(Web page edit records)
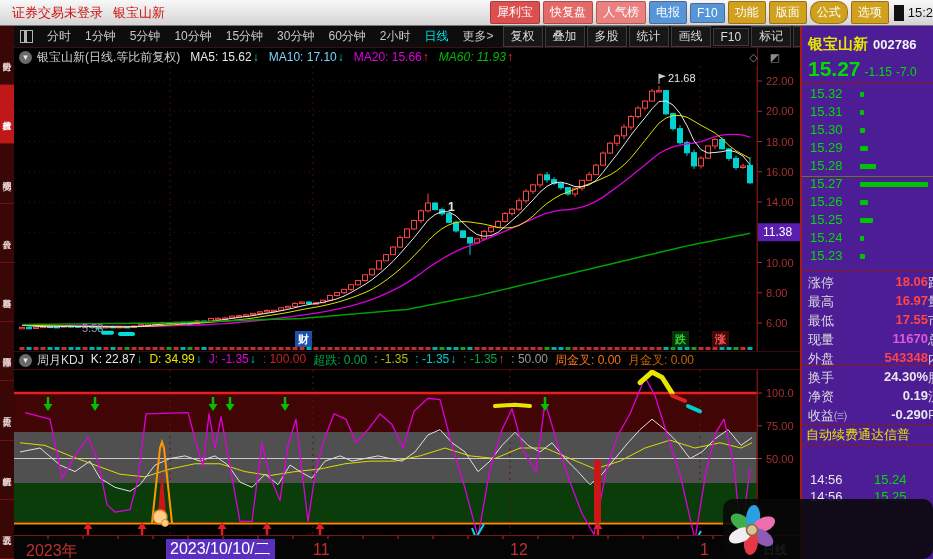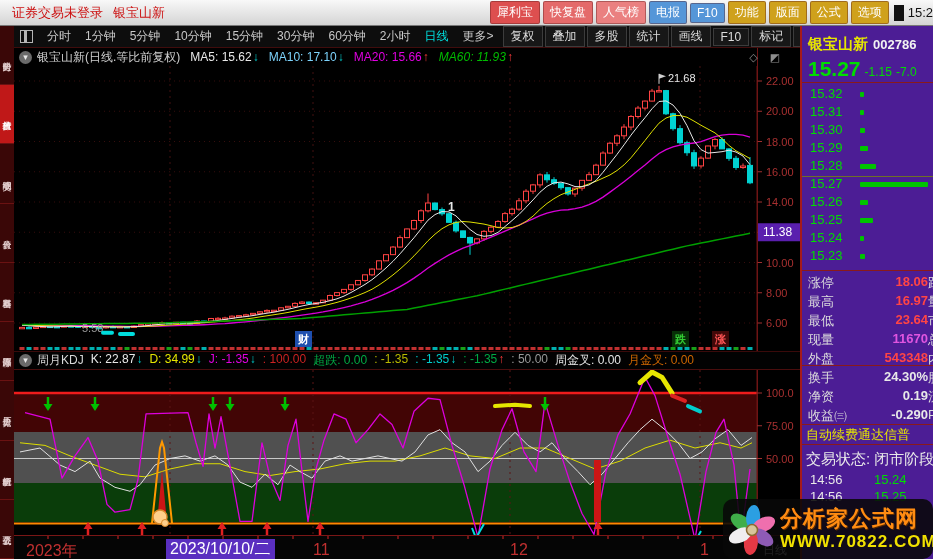--- a/index.html
+++ b/index.html
@@ -102,7 +102,7 @@
         <span class="menu-btn" style="background: rgb(85, 150, 216);">F10</span>
         <span class="menu-btn" style="background: rgb(207, 161, 28);">功能</span>
         <span class="menu-btn" style="background: rgb(207, 161, 28);">版面</span>
-        <span class="menu-btn" style="background: rgb(207, 161, 28);">公式</span>
+        <span class="menu-btn" style="background: rgb(207, 161, 28); border-radius: 10px;">公式</span>
         <span class="menu-btn" style="background: rgb(207, 161, 28);">选项</span>
       </span>
     <span class="menu-clockbox"></span>

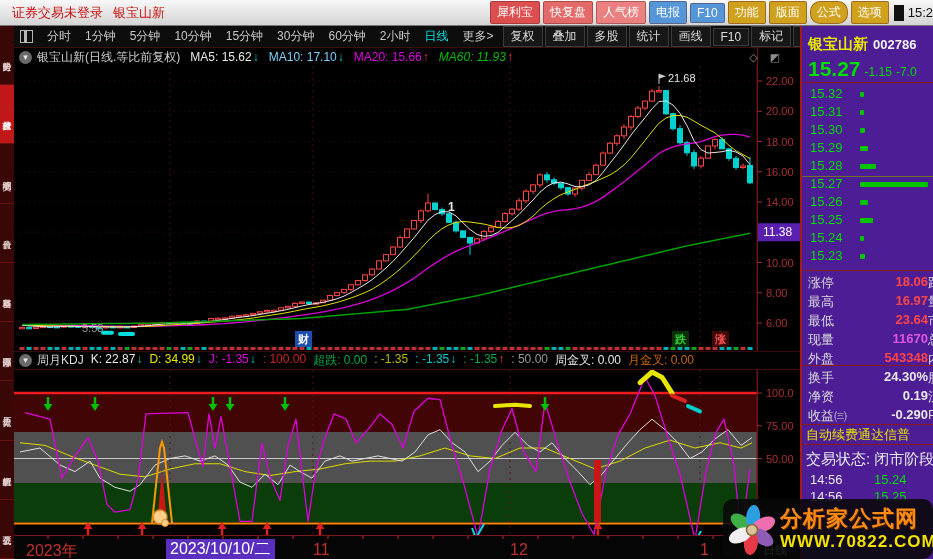--- a/index.html
+++ b/index.html
@@ -689,7 +689,7 @@
         </div>
         <div class="stat-row" style="top: 286px;">
           <span class="stat-label">最低</span>
-          <span class="stat-value" style="color: rgb(255, 69, 69);">23.64</span>
+          <span class="stat-value" style="color: rgb(255, 69, 69);">17.55</span>
           <span class="stat-cut">市</span>
         </div>
         <div class="stat-row" style="top: 305px;">

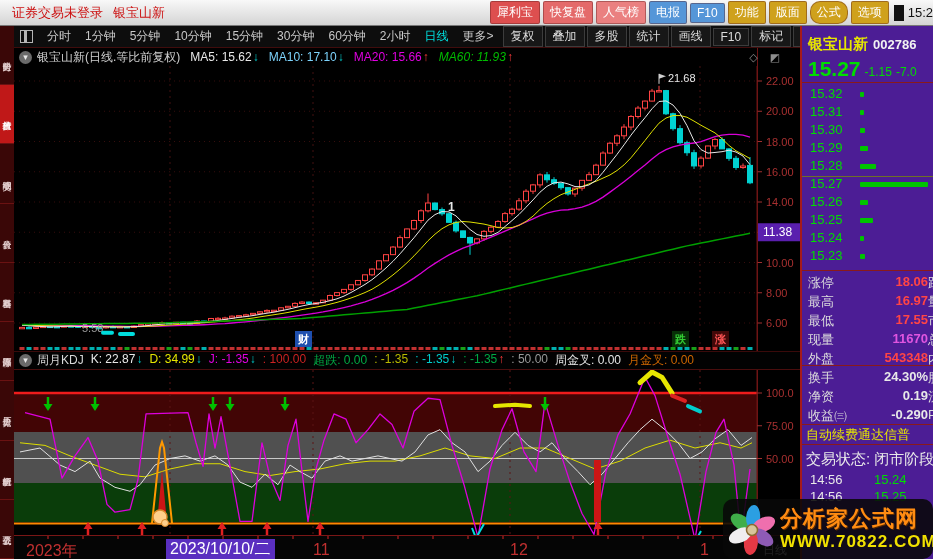--- a/index.html
+++ b/index.html
@@ -544,7 +544,7 @@
         <span class="param-item"><span style="color: rgb(0, 204, 204);">: -1.35</span><span class="arrow" style="color: rgb(0, 204, 204);">↓</span></span>
         <span class="param-item"><span style="color: rgb(0, 170, 68);">: -1.35</span><span class="arrow" style="color: rgb(255, 59, 59);">↑</span></span>
         <span class="param-item"><span style="color: rgb(153, 153, 153);">: 50.00</span></span>
-        <span class="param-item"><span style="color: #e5e5e5; text-align: center;">周金叉: 0.00</span></span>
+        <span class="param-item"><span style="color: #f97316; text-align: center;">周金叉: 0.00</span></span>
         <span class="param-item"><span style="color: rgb(204, 102, 0);">月金叉: 0.00</span></span>
       </span>
   </div>

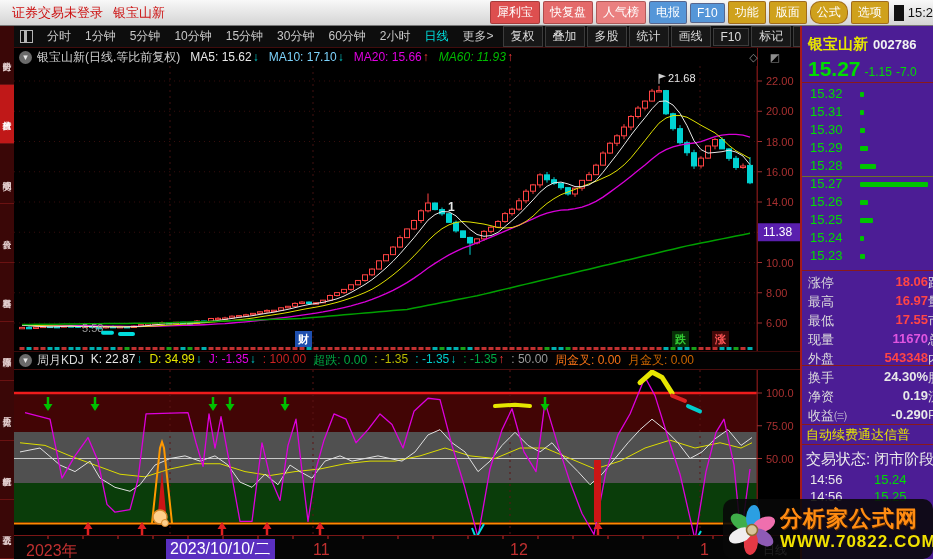--- a/index.html
+++ b/index.html
@@ -720,10 +720,6 @@
       </div>
     <div class="qp-div" style="top:339px;"></div>
     <div class="qp-notice">自动续费通达信普</div>
-    <div class="qp-status">
-      <span>交易状态:</span>
-      <span>闭市阶段</span>
-    </div>
     <div id="ticks">
         <div class="tick-row" style="top: 446px;">
           <span class="tick-time">14:56</span>

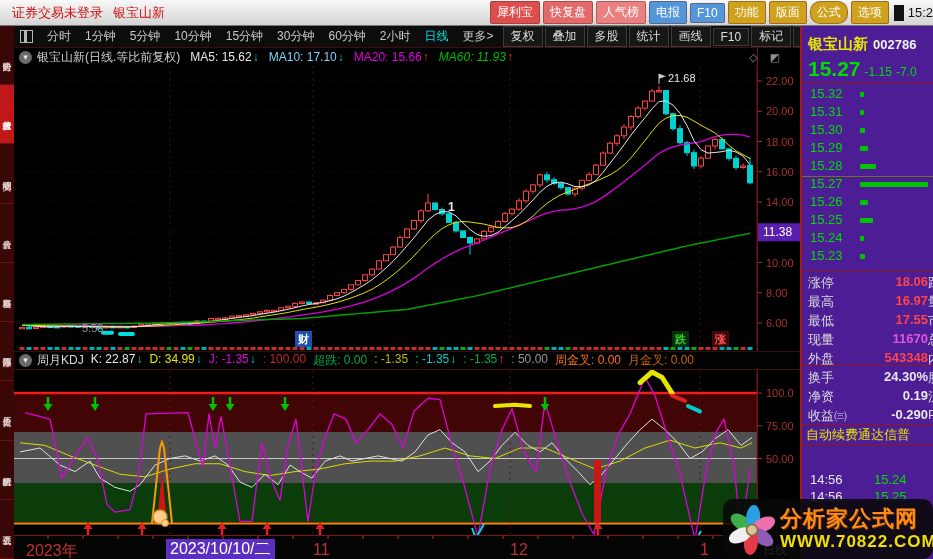--- a/index.html
+++ b/index.html
@@ -744,10 +744,6 @@
         <circle r="5.5" fill="#d8c49a" stroke="#8a6a30" stroke-width="1.5"></circle>
       </g>
     </svg>
-    <div class="wm-text">
-      <div class="wm-line1">分析家公式网</div>
-      <div class="wm-line2">WWW.70822.COM</div>
-    </div>
   </div>
 
 </div>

### Instructions for the task
The answer must restate each entry word for word and contain no images.

### Reply to the exercise
--- a/index.html
+++ b/index.html
@@ -102,7 +102,7 @@
         <span class="menu-btn" style="background: rgb(85, 150, 216);">F10</span>
         <span class="menu-btn" style="background: rgb(207, 161, 28);">功能</span>
         <span class="menu-btn" style="background: rgb(207, 161, 28);">版面</span>
-        <span class="menu-btn" style="background: rgb(207, 161, 28);">公式</span>
+        <span class="menu-btn" style="background: rgb(207, 161, 28); border-radius: 10px;">公式</span>
         <span class="menu-btn" style="background: rgb(207, 161, 28);">选项</span>
       </span>
     <span class="menu-clockbox"></span>

--- a/index.html
+++ b/index.html
@@ -689,7 +689,7 @@
         </div>
         <div class="stat-row" style="top: 286px;">
           <span class="stat-label">最低</span>
-          <span class="stat-value" style="color: rgb(255, 69, 69);">23.64</span>
+          <span class="stat-value" style="color: rgb(255, 69, 69);">17.55</span>
           <span class="stat-cut">市</span>
         </div>
         <div class="stat-row" style="top: 305px;">

--- a/index.html
+++ b/index.html
@@ -544,7 +544,7 @@
         <span class="param-item"><span style="color: rgb(0, 204, 204);">: -1.35</span><span class="arrow" style="color: rgb(0, 204, 204);">↓</span></span>
         <span class="param-item"><span style="color: rgb(0, 170, 68);">: -1.35</span><span class="arrow" style="color: rgb(255, 59, 59);">↑</span></span>
         <span class="param-item"><span style="color: rgb(153, 153, 153);">: 50.00</span></span>
-        <span class="param-item"><span style="color: #e5e5e5; text-align: center;">周金叉: 0.00</span></span>
+        <span class="param-item"><span style="color: #f97316; text-align: center;">周金叉: 0.00</span></span>
         <span class="param-item"><span style="color: rgb(204, 102, 0);">月金叉: 0.00</span></span>
       </span>
   </div>

--- a/index.html
+++ b/index.html
@@ -720,10 +720,6 @@
       </div>
     <div class="qp-div" style="top:339px;"></div>
     <div class="qp-notice">自动续费通达信普</div>
-    <div class="qp-status">
-      <span>交易状态:</span>
-      <span>闭市阶段</span>
-    </div>
     <div id="ticks">
         <div class="tick-row" style="top: 446px;">
           <span class="tick-time">14:56</span>

--- a/index.html
+++ b/index.html
@@ -744,10 +744,6 @@
         <circle r="5.5" fill="#d8c49a" stroke="#8a6a30" stroke-width="1.5"></circle>
       </g>
     </svg>
-    <div class="wm-text">
-      <div class="wm-line1">分析家公式网</div>
-      <div class="wm-line2">WWW.70822.COM</div>
-    </div>
   </div>
 
 </div>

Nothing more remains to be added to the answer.